The company, a unit of China’s Zijin Mining that operates all of the group’s gold mines outside China, sold 349 million shares at HK$71.59 each.
Zijin Gold shares hit HK$119 before paring some gains to be HK$114.80, still up 60 percent at 0539 GMT. Hong Kong’s Hang Seng Index was up 0.1 percent in afternoon trading.
Zijin Gold is on track to be one of the best-performing IPOs for first day trading in Hong Kong in the past 10 years, according to Dealogic data.
Gold prices hit a record high on Tuesday, having risen 11.4 percent so far in September, on track for its best month since August 2011. The yellow metal is up about 42 percent this year on the back of global political uncertainties and lower interest rates around the world.
“For mining enterprises like Zijin Gold in the upstream of the gold industry chain, a sustained high and rising gold price will drive the performance growth, as the rise in gold prices will directly boost its revenue and profits,” said Xinyao Wang, an analyst who publishes on SmartKarma, in a research note Tuesday.
Zijin Mining’s Hong Kong shares rose as much as 8.2 percent after Zijin Gold’s debut.

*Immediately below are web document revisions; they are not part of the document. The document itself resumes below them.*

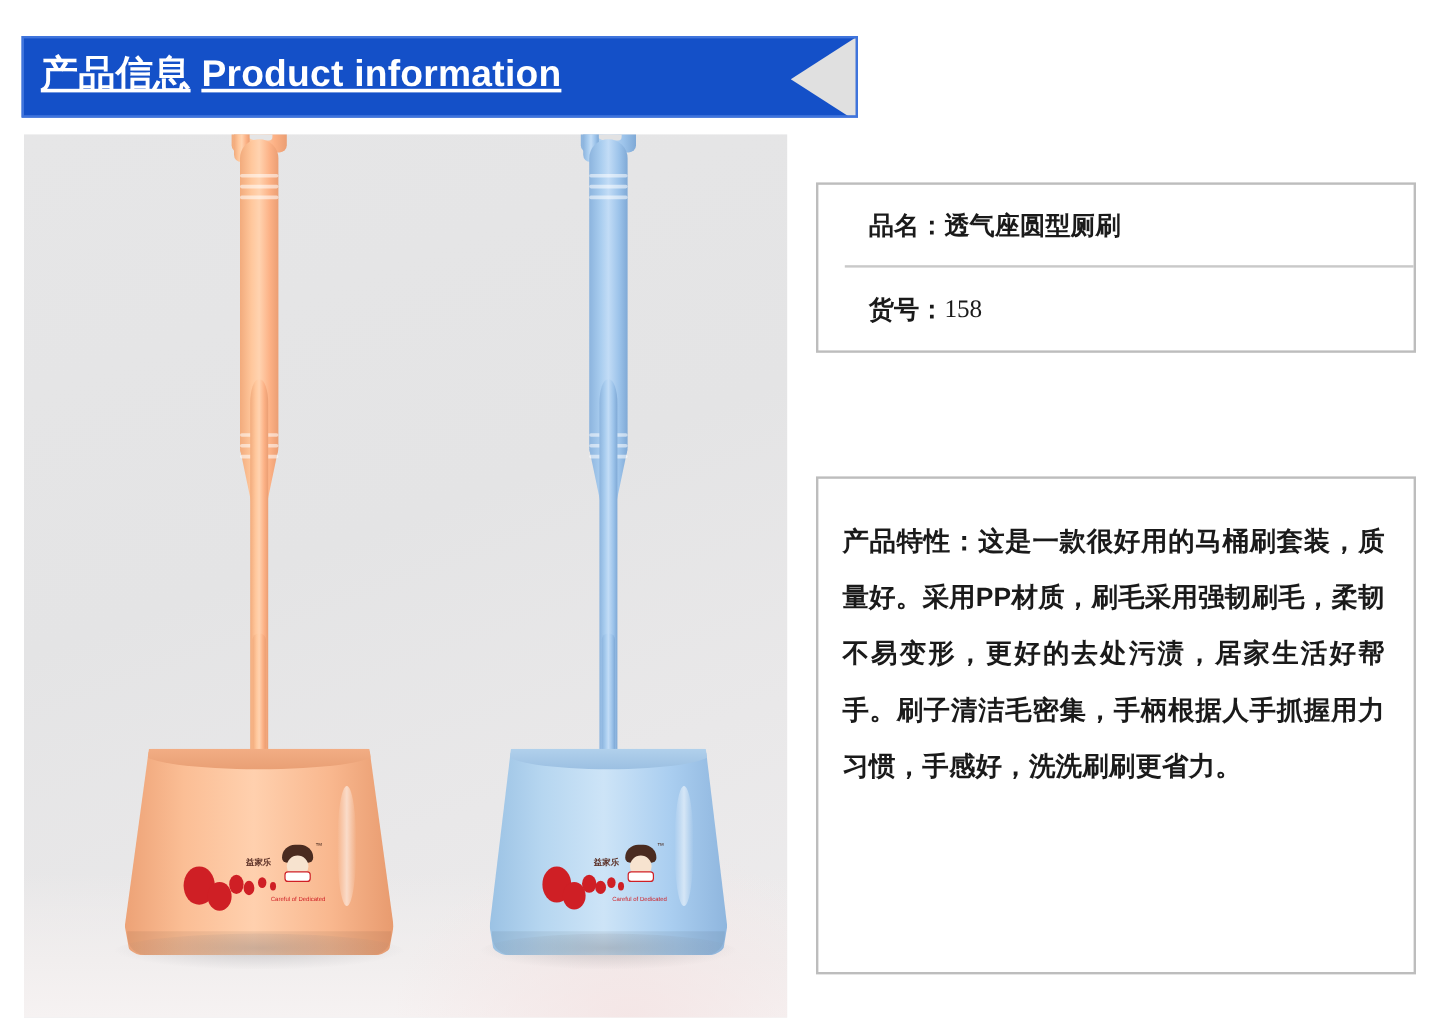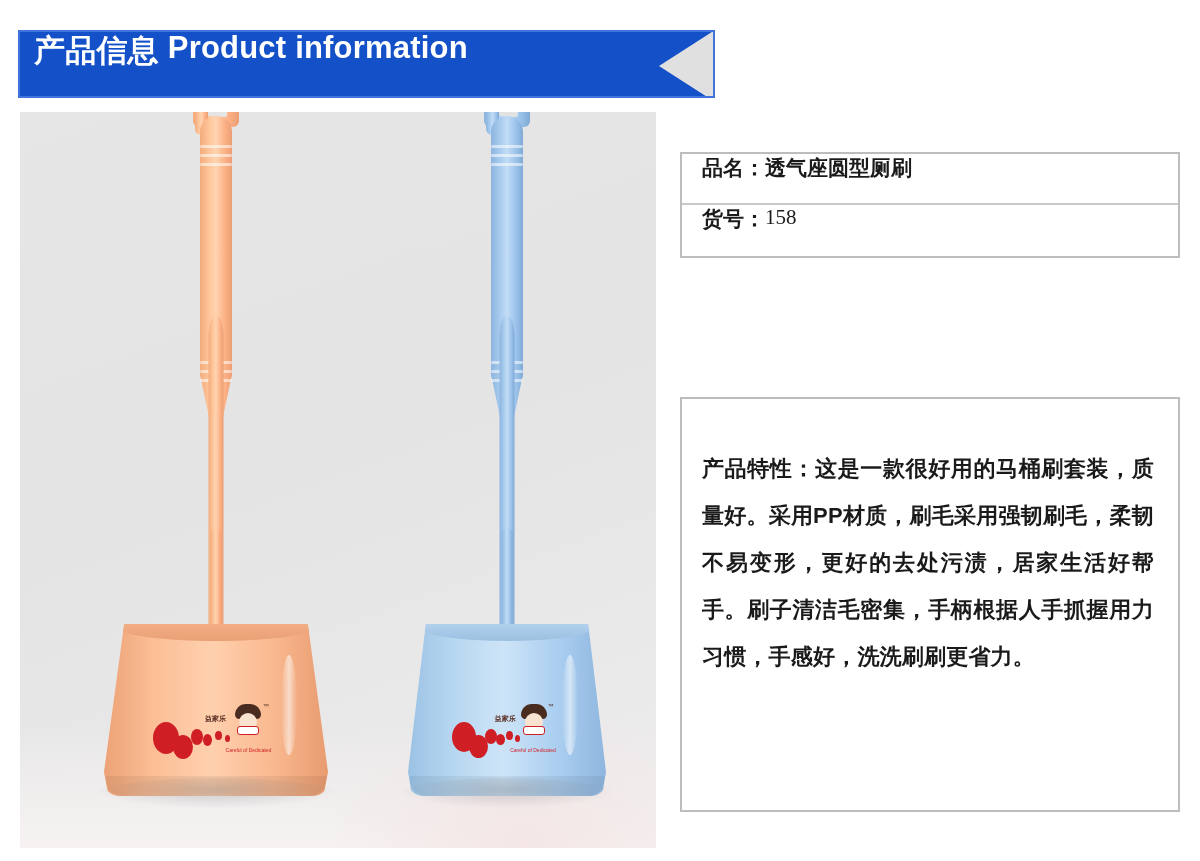"产品信息" .banner-title { align-items: flex-start -> center; text-decoration: none -> underline }
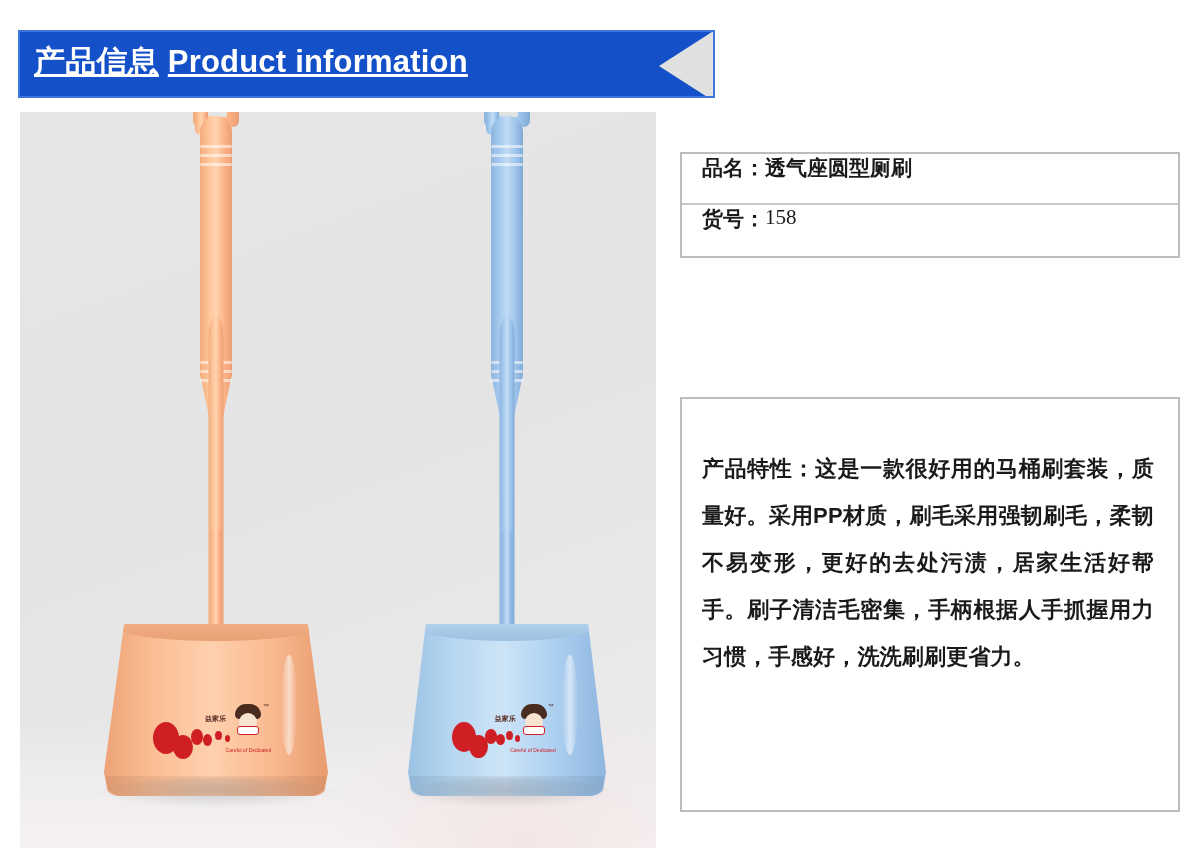"品名：" .spec-row { align-items: flex-start -> center; height: 51px -> 69px; margin-left: none -> 22px }
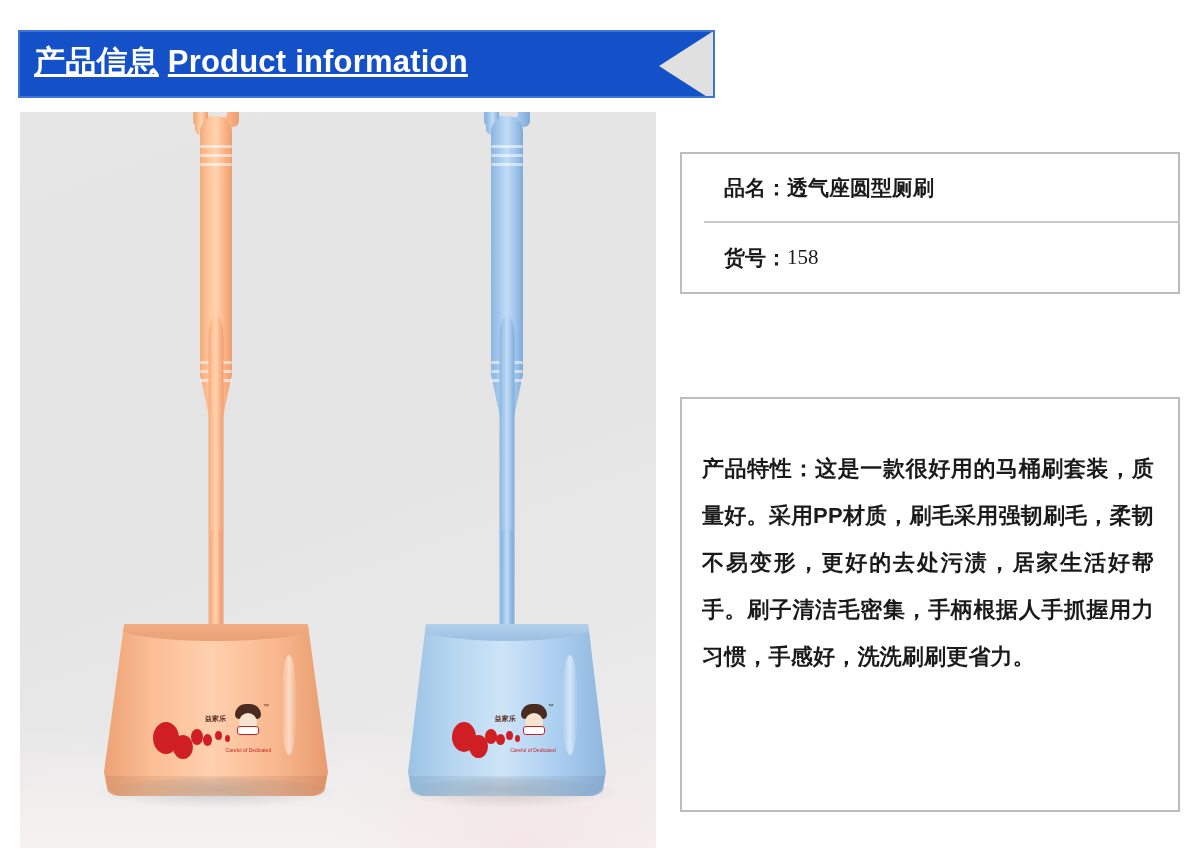"产品特性：这是一款很好用的马桶刷套装，质量好。采用PP材质，刷毛采用强韧刷毛，柔" .desc-box { padding: 46px 24px 0 20px -> 28px 24px 0 20px }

The company’s Shanghai-listed shares were up 3.7 percent.
Zijin Gold is the second most actively traded stock by turnover on the Hong Kong Stock Exchange on Tuesday with 78.6 million shares worth HK$8.9 billion ($1.14 billion) changing hands.
The retail tranche of Zijin Gold’s IPO was 241 times oversubscribed while the institutional tranche was 20.4 times oversubscribed, according to regulatory filings.
So far in 2025, IPOs and secondary listings worth $23.2 billion have taken place in Hong Kong, marking the busiest year since 2021, according to Dealogic data.